Odsłon: 400

     Właśnie runęła Czerwona Piramida, ponieważ świat ujrzał kłamstwa Siergieja Ławrowa, ministra sprawa zagranicznych Federacji Rosyjskiej. Jak czują się zwolennicy tej opcji; od zwykłych ateistów poprzez różne odmiany socjalistów do lewactwa w pełnej klasie.

 Teraz widzą „owoce swojej miłości do ludzkości” w małpowaniu przez Szatana chrześcijaństwa. Różnimy się tylko jednym; bezbożność w pełnej krasie i wierzący w Boga Żywego, Stwórcę naszych dusz, Ojca Prawdziwego czekającego na nas z otwartymi ramionami w Królestwie Bożym.

  Z drugiej strony przepłynęli ci, którzy szkodzą naszej ojczyźnie, a bliżej każdemu z nas...właśnie głosowali za tym, abyśmy nie dostali grosza z Unii Europejskiej.

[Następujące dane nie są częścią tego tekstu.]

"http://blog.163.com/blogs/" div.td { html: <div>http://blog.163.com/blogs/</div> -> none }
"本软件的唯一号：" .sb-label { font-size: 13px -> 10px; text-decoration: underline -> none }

Spełniła się zapowiedź ojca Roberta Biedronia, że dostaniemy „figę z makiem”. Nie budzą ich nawet bomby spadające przy naszej granicy!

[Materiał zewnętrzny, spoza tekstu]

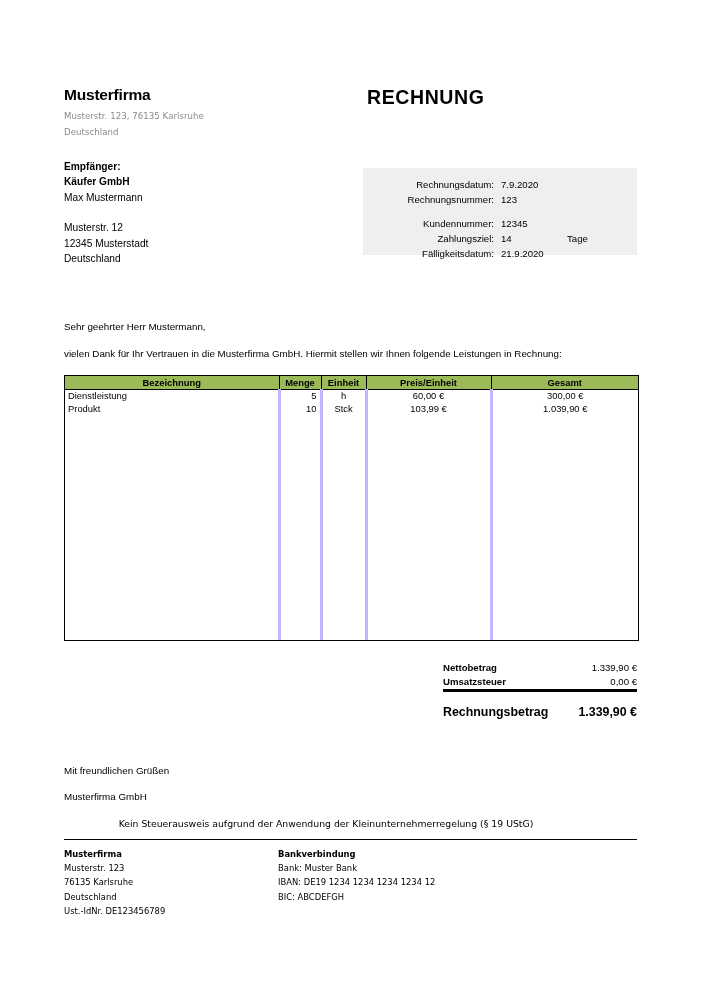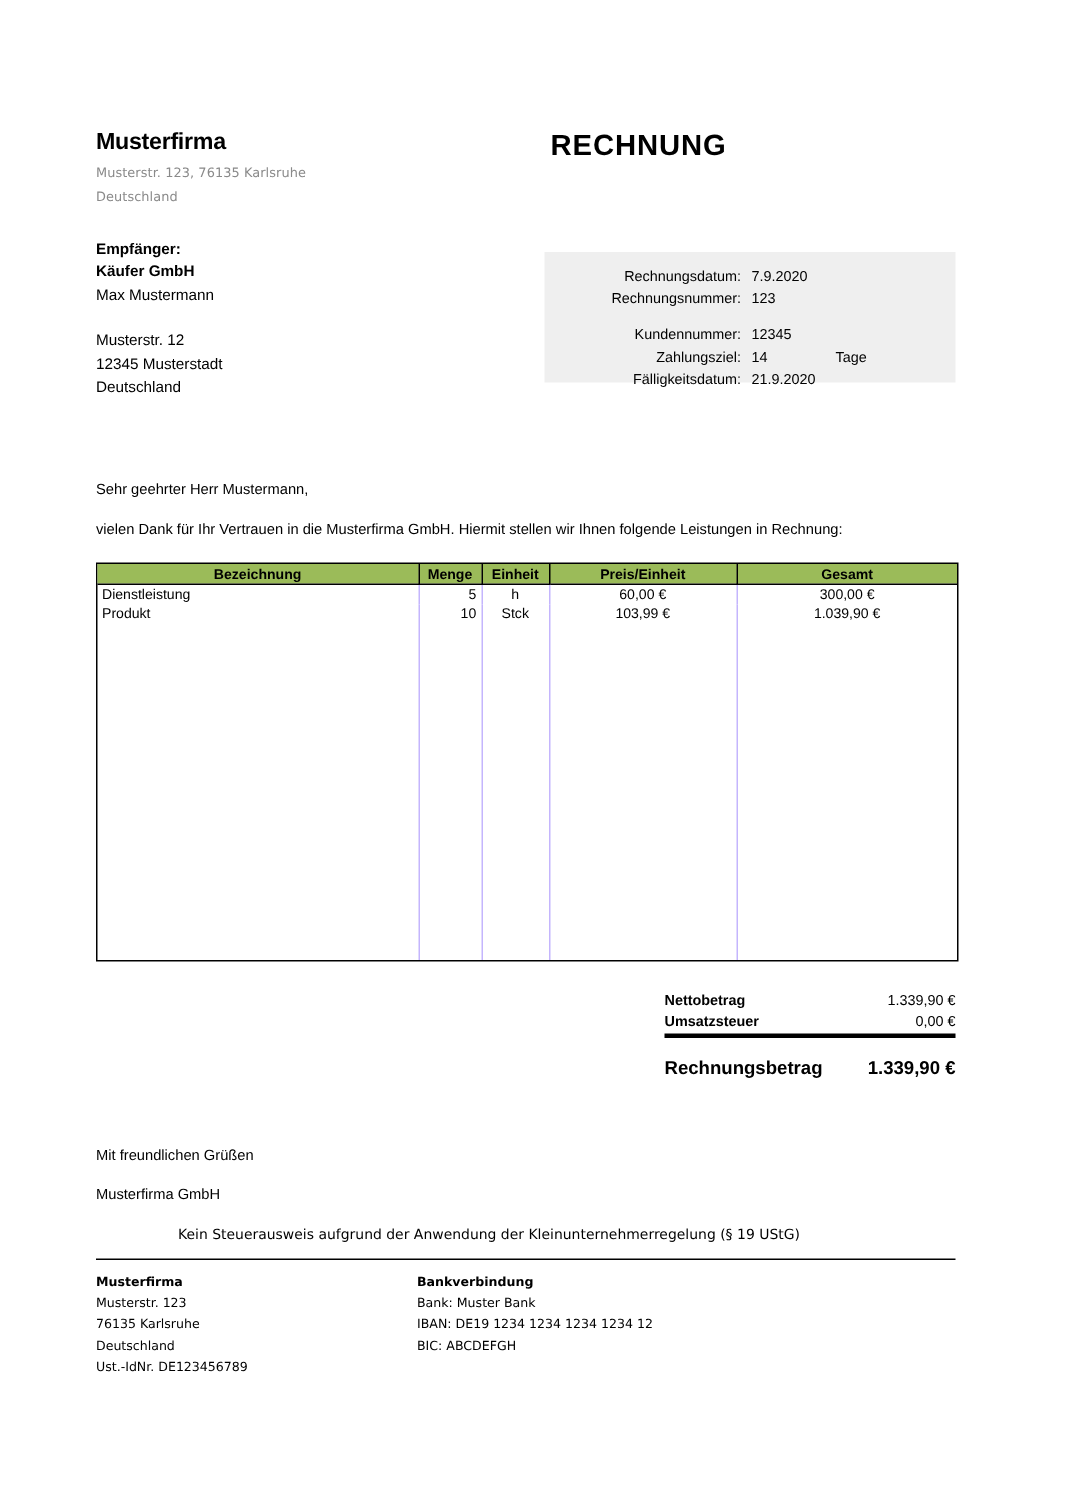"Tage" .meta-unitwrap { left: 194px -> 204px }
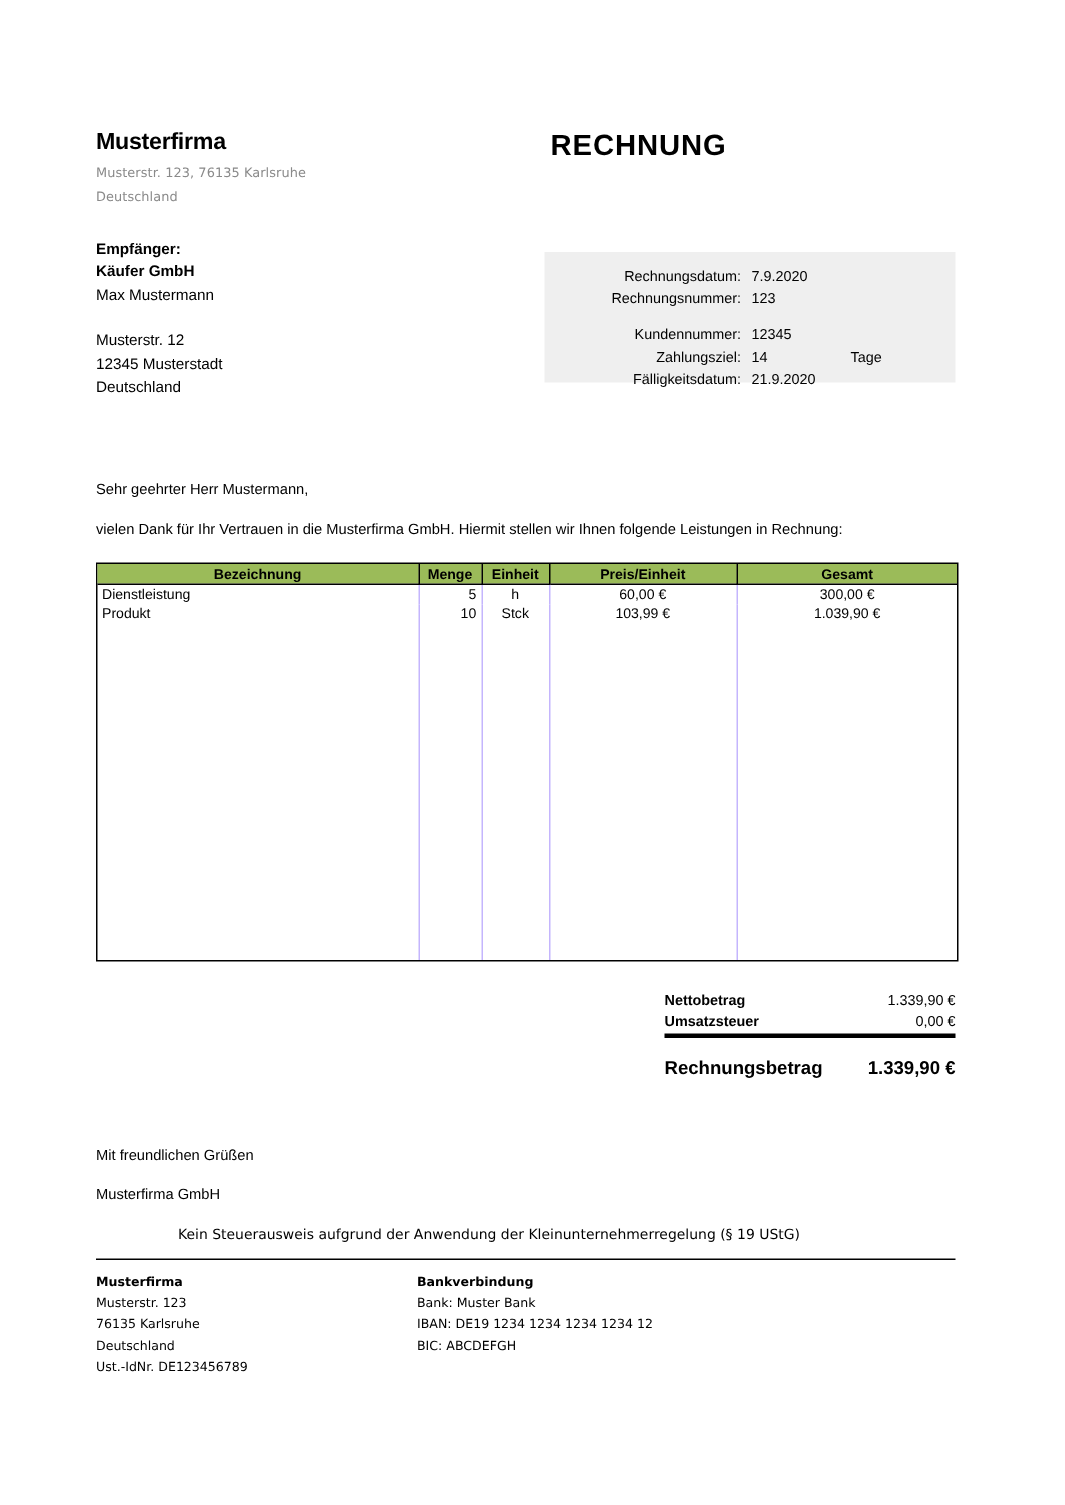"Dienstleistung" .table td { border-right: 1px solid #c4b5fd -> 3px solid #c4b5fd }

   Nie wspominam o Donaldzie Tusku, zakładniku Putina, który powinien być aresztowany z konfiskatą majątku, bo "żarty się skończyły" wg Radka Sikorskiego (zamach w Smoleńsku). Takich mamy malowanych patriotów, rodaków mieniących się Polakami...przy tym ładnie mówiących i pełnych zatroskania o naszą ojczyznę.

    Wciąż apeluję do wierchuszki rządzącej ojczyzną, aby na codziennych Mszach św. zwracali się do Boga Ojca z wieczną Adoracją Monstrancji w Świątyni Opatrzności Bożej! Dlaczego lekceważy się moc Boga naszego? 

    Jeszcze raz błagam od Boga, abyśmy zwrócili się do Jego Mocy. Zrozum, bo nie wygrasz ze służącym Szatanowi, z jego sługą dysponującym „mocą” w pojęciu ludzkim, a będącym „prochem nad grobem”. Cóż oznacza odsłunięcie od władzy „skorpiona”, opętanego fanatyka, zauroczonego przez Mefistofelesa "wielką Rosją".

   Dlaczego chowamy w głowę w piasek...uważając, że NATO jest systemem obronnym. Co gorszego ma nam grozić niż zniszczenie elektrowni atomowych? Nie namawiam do odwetu, ale do modlitwy i zdecydowanych działań.

   Ty, który to czytasz ofiaruj wszystkie swoje cierpienia, nawet z całego życia na ręce Boga Ojca z prośbą o interwencję, ponieważ pragniemy normalnego życia w pokoju.

    Na Mszy św. o 6.30 popłyną słowa związane z dzisiejszą intencją...

Prorok Ezechiel (Ez 18,21-28) powiedział od Boga o występnym, który żyć będzie, gdy porzuci „wszystkie swoje grzechy”, a umrze sprawiedliwy dotychczas, który zacznie naśladować wszystkie ludzkie obrzydliwości.

Psalmista zapytał (Ps 130,1-8): „Gdy grzechy wspomnisz, któż się z nas ostoi?”

Pan Jezus przekazał w Ewangelii ( Mt 5,20-26): „Każdy, kto się gniewa na swego brata, podlega sądowi”. Przed przyjściem do świątyni „najpierw idź i pojednaj się z bratem swoim”.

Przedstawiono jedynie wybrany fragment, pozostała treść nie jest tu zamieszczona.